Quando conheci aquele garoto, o tal do começo desse texto, talvez tenha ido com sede demais ao pote, é verdade. Ele não fazia ideia de que quanto mais eu o conhecia, mais coisas em comum via entre a gente e que isso começou a nutrir em mim uma falsa esperança de que as coisas talvez finalmente fossem dar certo. Aquele garoto não fazia ideia de que me falar um “não quero nada sério” depois de meses nutrindo (talvez inconscientemente) essa esperança era muito mais doloroso do que aparentava. Ele não entendia que eu não poderia aceitar me tornar amigo dele naquele momento porque toda vez que eu o visse teria que encarar de frente o fracasso, mais um fracasso, e que era demais para mim. Era mais do que eu poderia aguentar. Ele não fazia ideia dessas coisas porque tudo o que ele conhecia de mim era a camada externa, fofa e sem danos aparentes. Mesmo sabendo disso, mesmo sabendo que ele não me conhecia profundamente, eu não voltei pra tentar me justificar. Sinceramente? Não me culpo por isso.

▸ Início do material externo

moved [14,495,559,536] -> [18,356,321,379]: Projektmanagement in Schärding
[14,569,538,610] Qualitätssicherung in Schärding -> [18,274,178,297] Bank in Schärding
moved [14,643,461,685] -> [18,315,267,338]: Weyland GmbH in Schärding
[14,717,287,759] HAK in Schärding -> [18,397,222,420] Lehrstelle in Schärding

É impressionante a quantidade de situações em que nos metemos para tentar agradar outra pessoa, para justificar “merecer” estar com ela ou simplesmente manter ela em nossas vidas a qualquer custo. As vezes reduzimos quem somos a quase nada para tentar não sofrer tanto pelo fato de estarmos indo contra o que sentimos em prol de um outro alguém. Essa é uma das coisas mais danosas que poderíamos fazer a nós mesmos, especialmente porque ninguém nesse mundo nos conhece totalmente. Ninguém sabe a quantidade de cicatrizes que carregamos em cada camada oculta que nos forma e o tempo que levou para que elas sarassem. Não, ninguém sabe. Só nós mesmos.

Só você sabe o quanto dói manter uma pessoa por perto, e por isso prefere não fazê-lo. Só você sabe como foi difícil seu último relacionamento e por isso você optou por não se envolver com mais ninguém no momento. Só você sabe porque precisou excluir as redes sociais por um tempo, raspar o cabelo, mudar o estilo de se vestir ou pedir demissão daquele emprego medíocre. Só você.

E é justamente por isso que precisamos pegar leve com nós mesmos. Precisamos respeitar as cicatrizes que carregamos e entender que muitas vezes um “porque não” ou um “porque sim” são respostas mais do que suficientes. Viver tendo que se justificar o tempo inteiro para alimentar a ilusão de que fazendo isso vamos manter a vida em equilíbrio é tão exaustivo. Mais do que isso, é desnecessário. Muitas vezes nem nós mesmos nos damos conta da quantidade de nuances que carregamos. Muitas vezes teimamos que determinada cicatriz não dói mais, e por isso forçosamente encaramos uma situação desconfortável para testar nossa resistência. Eis que a ferida volta a sangrar, e volta com força. Pois é… ainda dói. Ainda não sarou completamente.

Se colocar em primeiro lugar para evitar situações que te deixem mal não é egoísmo, é questão de saúde emocional. Respeite-se. Mais do que isso, avalie se realmente vale a pena tentar formular uma resposta complexa para alguém que só se esforça em enxergar sua camada aparente. Acima de tudo, dê a si mesmo o tempo necessário para amadurecer as respostas que tanto busca. Elas provavelmente estão dentro de você e cedo ou tarde emergirão à superfície.

Meu nome é Paulo e eu não consigo manter amizade com alguém que já chamei de amor. Talvez um dia eu consiga, talvez um dia eu encontre o que tanto busco e não sinta mais dor ao manter em minha vida um ex-amor. Talvez um dia eu lide bem com o fracasso, ou melhor, talvez um dia eu não precise lidar com ele. Mas por hora eu não tenho que me justificar por evitar situações que me fazem mal. Eu não tenho que justificar sobre porque dói aqui dentro. Apenas respeite isso. Mesmo que depois dessas palavras você ainda não entenda os meus motivos, respeite o esforço que venho fazendo para continuar caminhando. Tem sido uma longa estrada, sabe? Tem sido uma longa estrada e me sinto orgulhoso por apesar de tudo conseguir continuar sendo… fofo. É uma luta diária. Para todos nós.